If you have ever wanted a new phone because it was getting slow, or just didn’t do what you wanted, or stopped working, imagine having to keep it. Having to become your own maintenance crew, having to make changes that means you are not as connected to everyone as you want to be. Having to get technical support so often yet not as often as needed.


 


Having an invisible disease feels like there is a rogue app that is hidden. Rogue apps hog data but they also drain the battery. They even put a drain on memory. Over time that battery wears out, as it does for everyone, but it’s faster.  It’s part of the operating system, but it is part of the code and trying to safely remove it takes a specialist.


There are apps we love but have to remove because we can’t afford the cost they have on data and battery, but we have to as they are the only ones we can uninstall. There is usually a short immediate relief, but pretty soon we are back to being vigilant about the state of the battery, and struggling with trying to start up each app, and losing productivity due to not just any one of these, but all.


And we can’t reset. We can’t switch bodies. We just have to keep going.


Specialist technicians have their place, they spend years learning the code, but like any technical support call it is never as easy you think. This might interfere with your other apps but you won’t know until you test them all.


 


The analogy works because most of western society, and beyond, now has a phone constantly with them. They are vital, they look after our social life, they let us know how to get places, the are vital now. And even more so for people with disease and disability to access services safely and quickly.

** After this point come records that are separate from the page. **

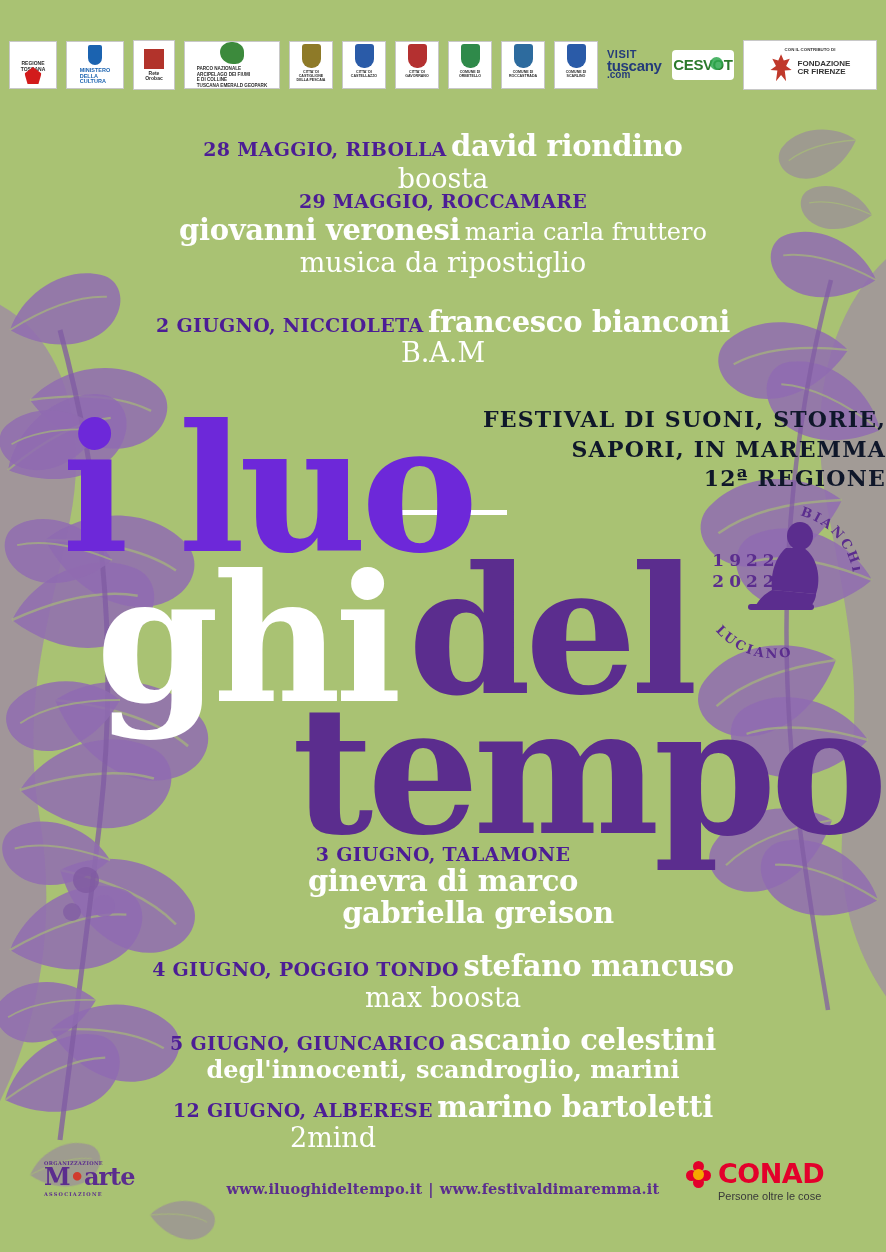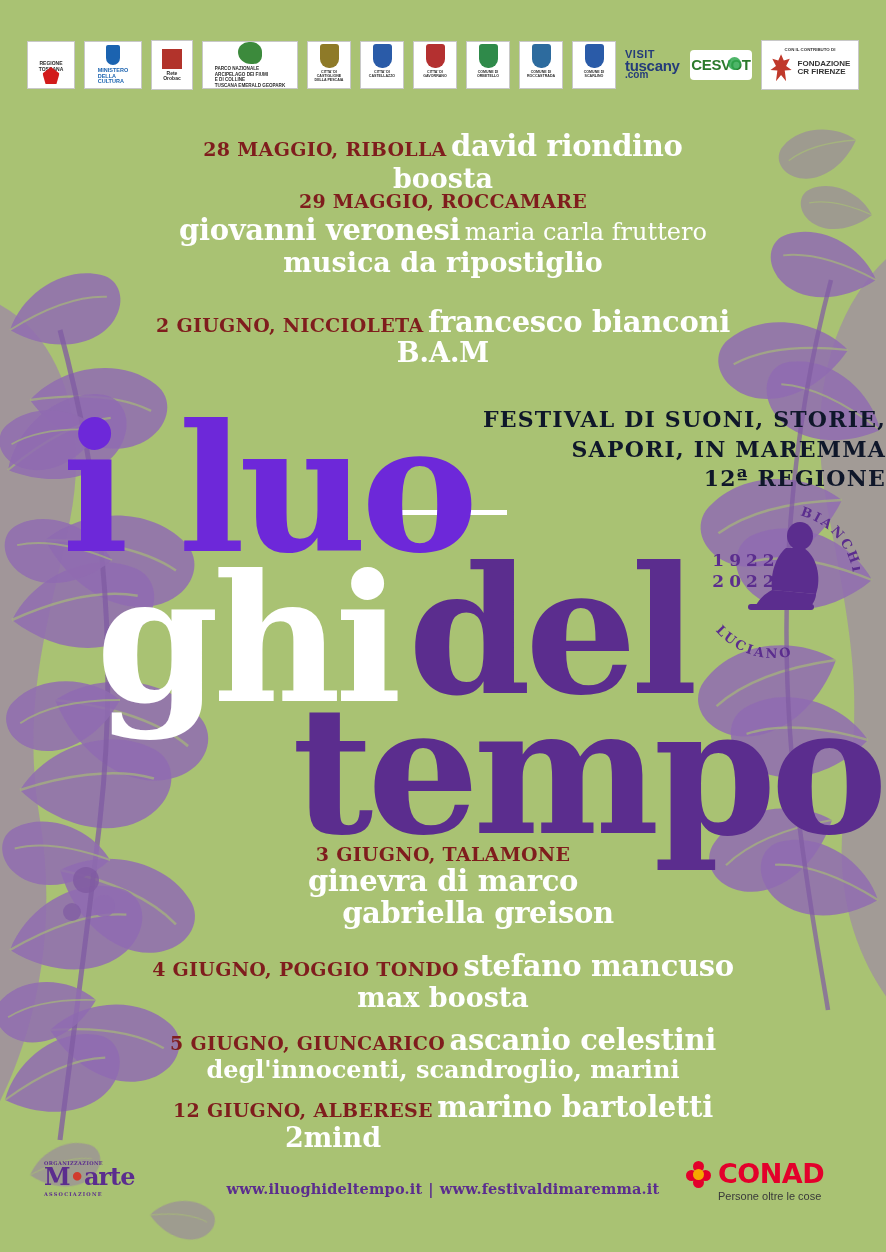"FONDAZIONE" .logo-crf { width: 98px -> 134px }
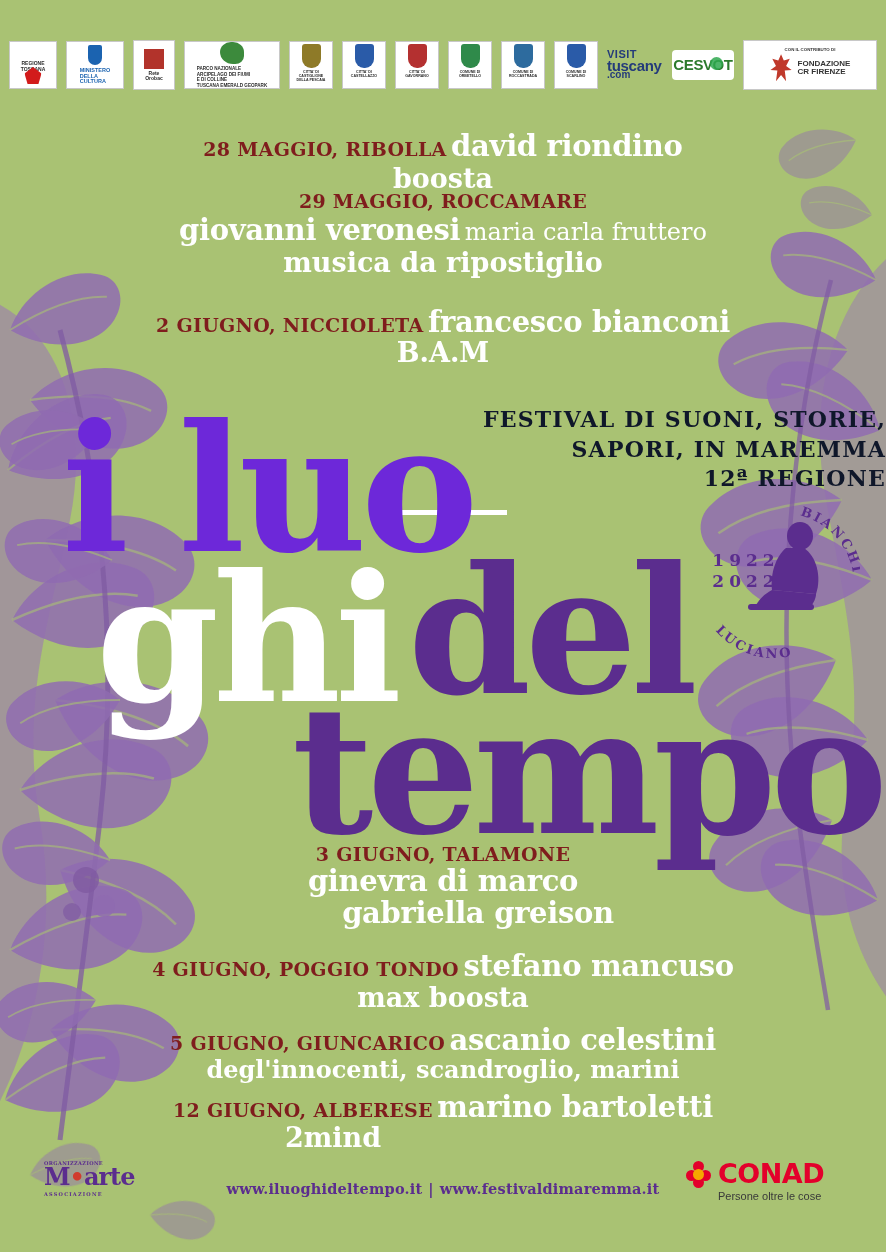"28 MAGGIO, RIBOLLA" .date { color: #7f1d1d -> #4c1d95 }
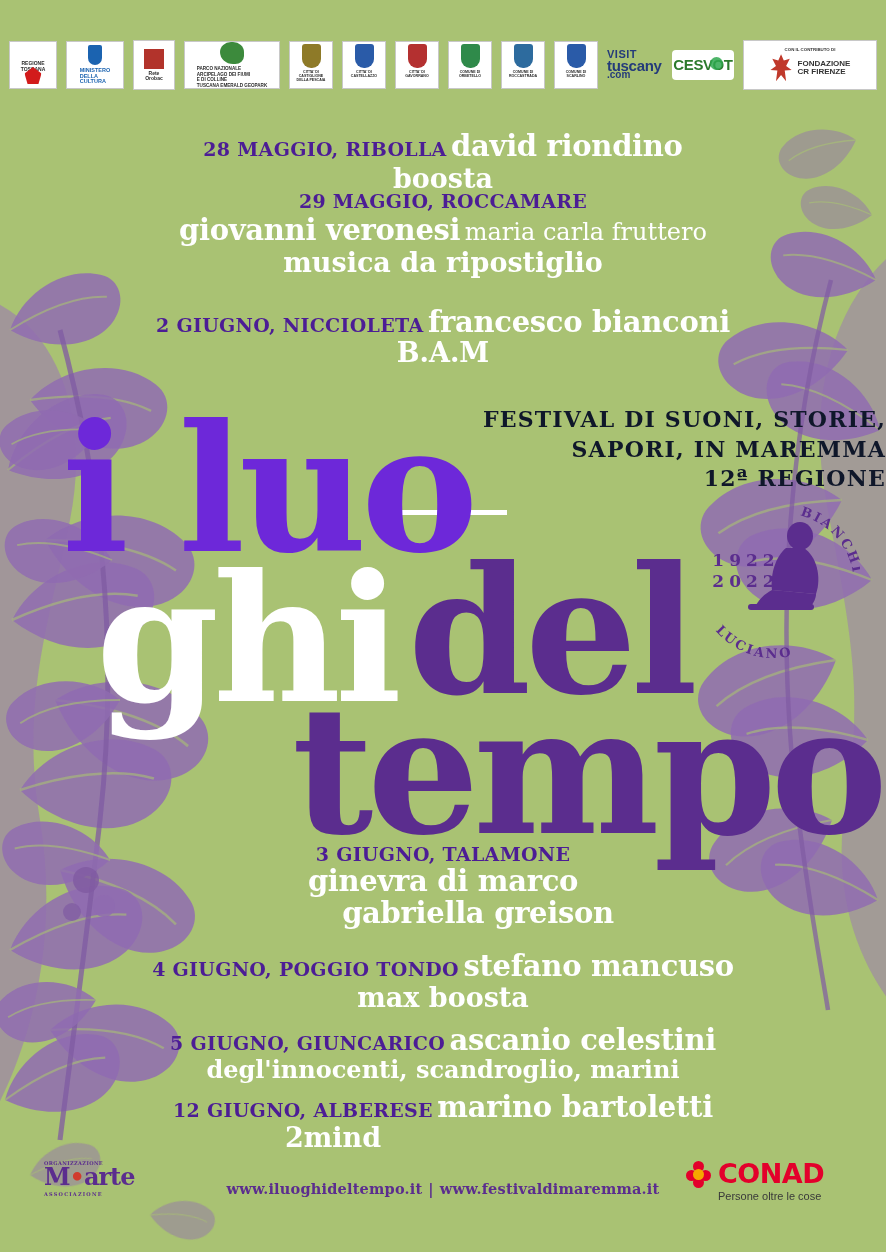"boosta" .name-mid { font-weight: bold -> normal }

I have an invisible disease as well as an older phone. It too runs slowly, is reliant on a battery that doesn’t charge well and I am stuck with it as there is no other option on the market that works with my disease being degenerative. On top of that, I just can’t afford the upgrade to a new phone or plan. I have had to turn of most apps everyone else I know uses every day. But I need my phone. I haven’t called emergency services often, but I should.


There is further metaphor in there. My fast draining battery, my rogue app that keeps me focused on it or it goes out of control, and it still going out of control (not as often) it all leads to not being financially able to invest in upgrades that could help.


And I think this is part of the feedback loop that eventually leads to isolation.